Steve Miller, a founding member of the Northwest Ohio Peace Coalition, credits Ferner with doing the right thing in Afghanistan.

"I think anytime you make a human connection like that you accomplish something," said Mr. Miller, who has demonstrated against the wars in Afghanistan and Iraq. "The effect you have is you present Americans as human beings and you relate to Afghans as human beings too."

But the Rev. Patrick Rohen, a Toledo-area Catholic priest who is a retired Army captain and former chaplain, said a U.S. pullout from Afghanistan now would be a mistake.

A unique war
"My thing is, we were attacked on Sept. 11 almost 10 years ago," he said. "This is a war unlike any war we have ever been in before. The mountains there are up to 20,000 feet in that country. You can't win a war there overnight. We have to stop these people because if we pull out of there unilaterally, the Taliban will take over and we will have a complete chaotic bloodbath like we had before."

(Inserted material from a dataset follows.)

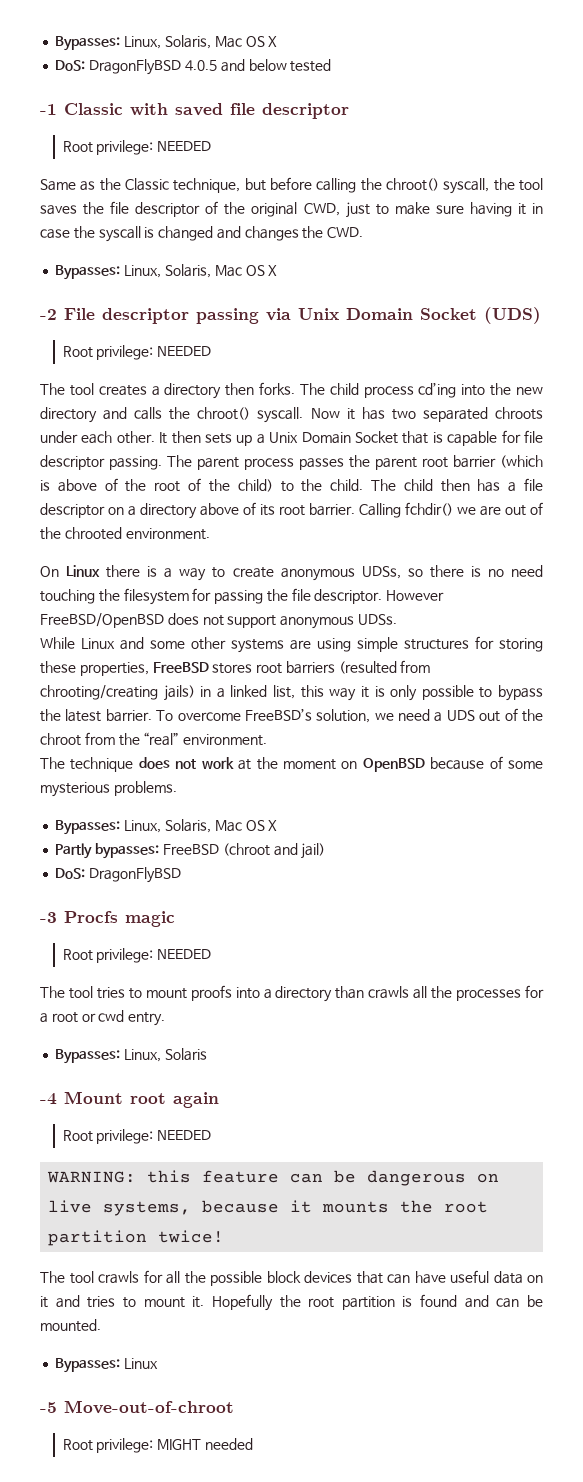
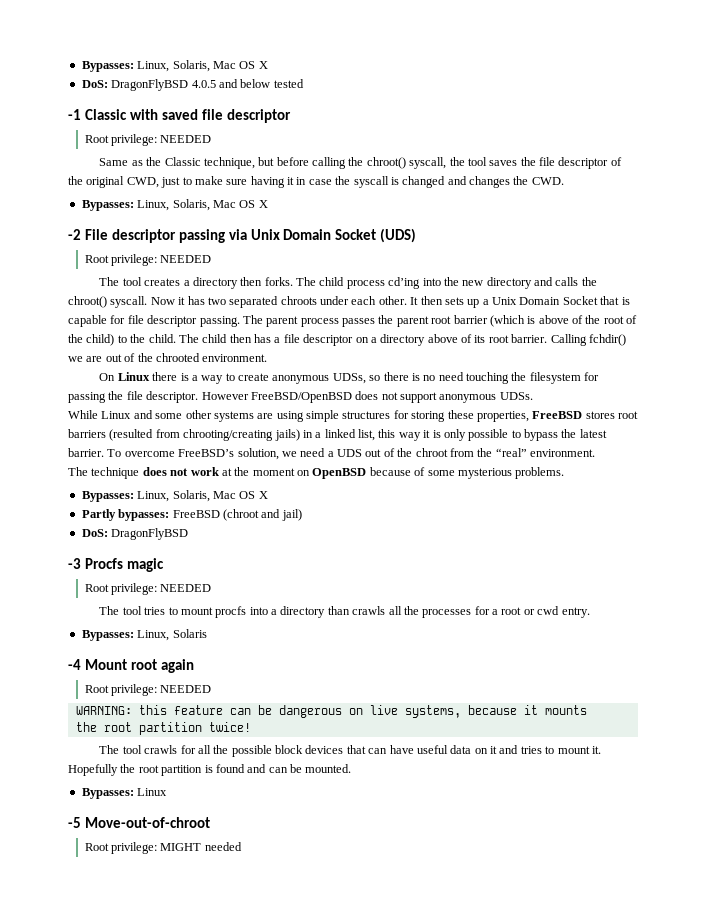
[190,985,232,1001] proofs -> [215,606,247,618] procfs
(390, 1207) none -> (587, 710) //

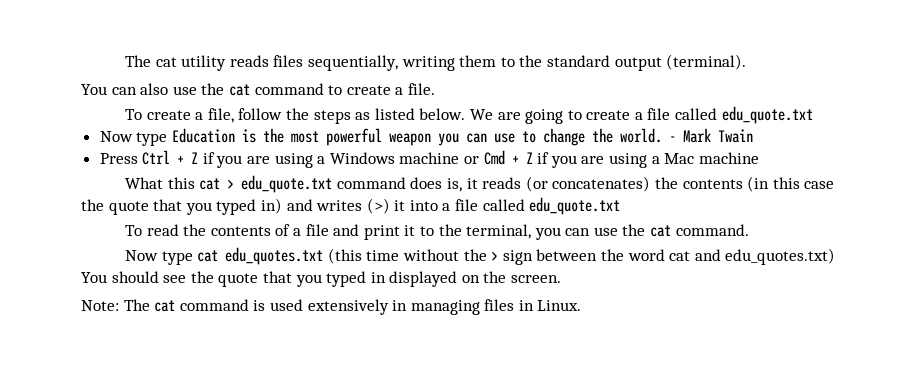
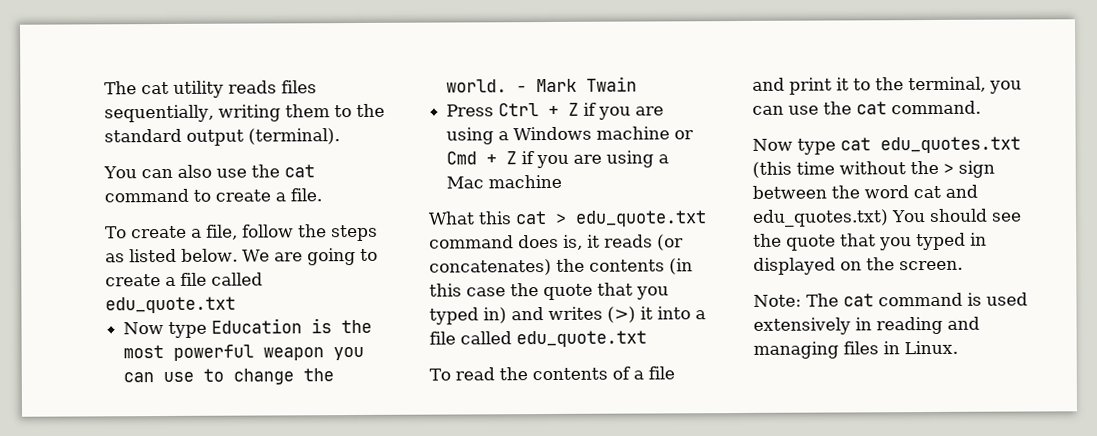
(408, 305) none -> [876,316,980,335] reading and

Father Rohen, who served as chaplain at the Ohio Veterans Home in Sandusky, noted that he has met Ferner and "I respect him and I respect his right to do what he's been doing, but I disagree. As a priest, I disagree with him in the area of social justice. We need to finish this war. I don't agree with him going over there and protesting."

For Ferner, getting troops out of Afghanistan is just half the fight. The next battle is getting the United States to pay war reparations to the Afghan people.

"We spent about a trillion dollars tearing the place up, so we ought to be prepared to pay some pretty stiff reparations too," Ferner said.

Staff writers JC Reindl and Carl Ryan contributed to this report.